Directions for this task —
Look below for the line that has "background:#fff; overflow:hidden; box-shadow:0". Set down the lines from there through the line that has "top:103px; width:715px; height:28px;", exactly as written.

Records provided —
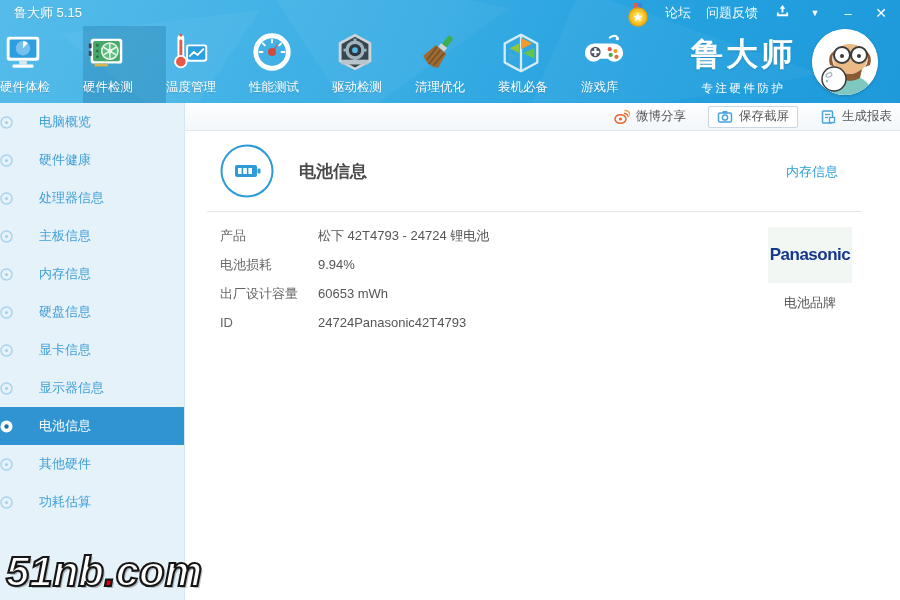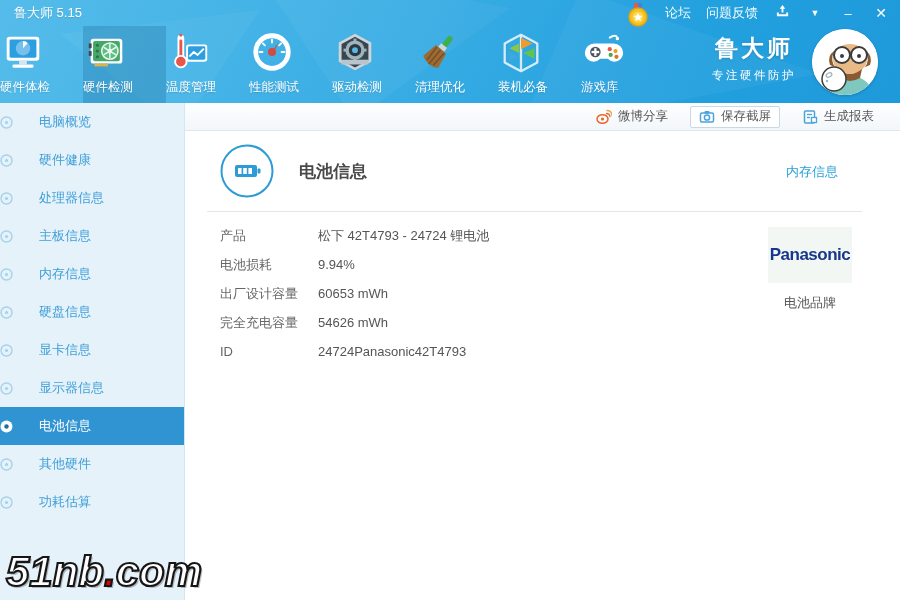--- a/index.html
+++ b/index.html
@@ -29,37 +29,37 @@
   
   .tabs { position:absolute; left:0; top:26px; display:flex; }
   .tab { width:83px; height:77px; display:flex; flex-direction:column; align-items:flex-start;
     justify-content:flex-start; padding-top:4px; cursor:pointer; }
   .tab.active { background:rgba(8,84,124,0.22); }
   .tab .ticon { width:46px; height:46px; display:block; }
   .tab .tlabel { font-size:12.5px; color:#fff; margin-top:3px; text-shadow:0 1px 1px rgba(0,0,0,.15); }
 
   
   .brandbox { position:absolute; right:104px; top:33px; text-align:center; color:#fff; }
-  .brand-name { font-size:23px; font-weight:bold; letter-spacing:3px; text-shadow:0 1px 2px rgba(0,0,0,.15); }
+  .brand-name { font-size:32px; font-weight:bold; letter-spacing:3px; text-shadow:0 1px 2px rgba(0,0,0,.15); }
   .brand-slogan { font-size:11.5px; letter-spacing:2.5px; margin-top:4px; }
   .avatar { position:absolute; right:22px; top:29px; width:66px; height:66px; border-radius:50%;
     background:#fff; overflow:hidden; box-shadow:0 1px 3px rgba(0,40,70,.25); }
 
   
   .sidebar { position:absolute; left:0; top:103px; width:185px; height:497px;
     background:#e6f2fa; border-right:1px solid #d3e6f2; }
   .side-item { height:38px; display:flex; align-items:center; 
     color:#3f9fd8; font-size:13px; cursor:pointer; }
   .side-item .bullet { width:13px; height:13px; margin-right:26px; flex:0 0 13px; }
   .side-item.active { background:#3094d3; color:#fff; }
 
   
   .subbar { position:absolute; left:185px; top:103px; width:715px; height:28px;
     background:linear-gradient(#fdfeff,#f3f7fa); border-bottom:1px solid #dfe8ee;
-    display:flex; align-items:center; justify-content:flex-end; padding-right:18px; gap:14px; }
+    display:flex; align-items:center; justify-content:flex-end; gap:14px; }
   .subitem { display:flex; align-items:center; gap:6px; font-size:12.5px; color:#555;
     cursor:pointer; height:22px; padding:0 8px; }
   .subitem.framed { background:#fff; border:1px solid #c9d9e4; border-radius:2px; }
   .subicon { width:16px; height:16px; display:block; }
 
   
   .main { position:absolute; left:185px; top:131px; width:715px; height:469px; background:#fff; }
   .sec-icon { position:absolute; left:35px; top:13px; width:54px; height:54px; }
   .sec-title { position:absolute; left:114px; top:29px; font-size:17px; font-weight:bold; color:#4a4a4a; }
   .copy-link { position:absolute; right:62px; top:32px; font-size:13px; color:#2ba0da; cursor:pointer; }
@@ -460,24 +460,20 @@
       </div>
       <div class="info-row">
         <span class="info-label">电池损耗</span>
         <span class="info-value">9.94%</span>
       </div>
       <div class="info-row">
         <span class="info-label">出厂设计容量</span>
         <span class="info-value">60653 mWh</span>
       </div>
       <div class="info-row">
-        <span class="info-label">完全充电容量</span>
-        <span class="info-value">54626 mWh</span>
-      </div>
-      <div class="info-row">
         <span class="info-label">ID</span>
         <span class="info-value">24724Panasonic42T4793</span>
       </div>
     </div>
 
     <div class="brand-card">
       <span>Panasonic</span>
     </div>
     <div class="brand-caption">电池品牌</div>
   </div>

Task response —
     background:#fff; overflow:hidden; box-shadow:0 1px 3px rgba(0,40,70,.25); }
 
   
   .sidebar { position:absolute; left:0; top:103px; width:185px; height:497px;
     background:#e6f2fa; border-right:1px solid #d3e6f2; }
   .side-item { height:38px; display:flex; align-items:center; 
     color:#3f9fd8; font-size:13px; cursor:pointer; }
   .side-item .bullet { width:13px; height:13px; margin-right:26px; flex:0 0 13px; }
   .side-item.active { background:#3094d3; color:#fff; }
 
   
   .subbar { position:absolute; left:185px; top:103px; width:715px; height:28px;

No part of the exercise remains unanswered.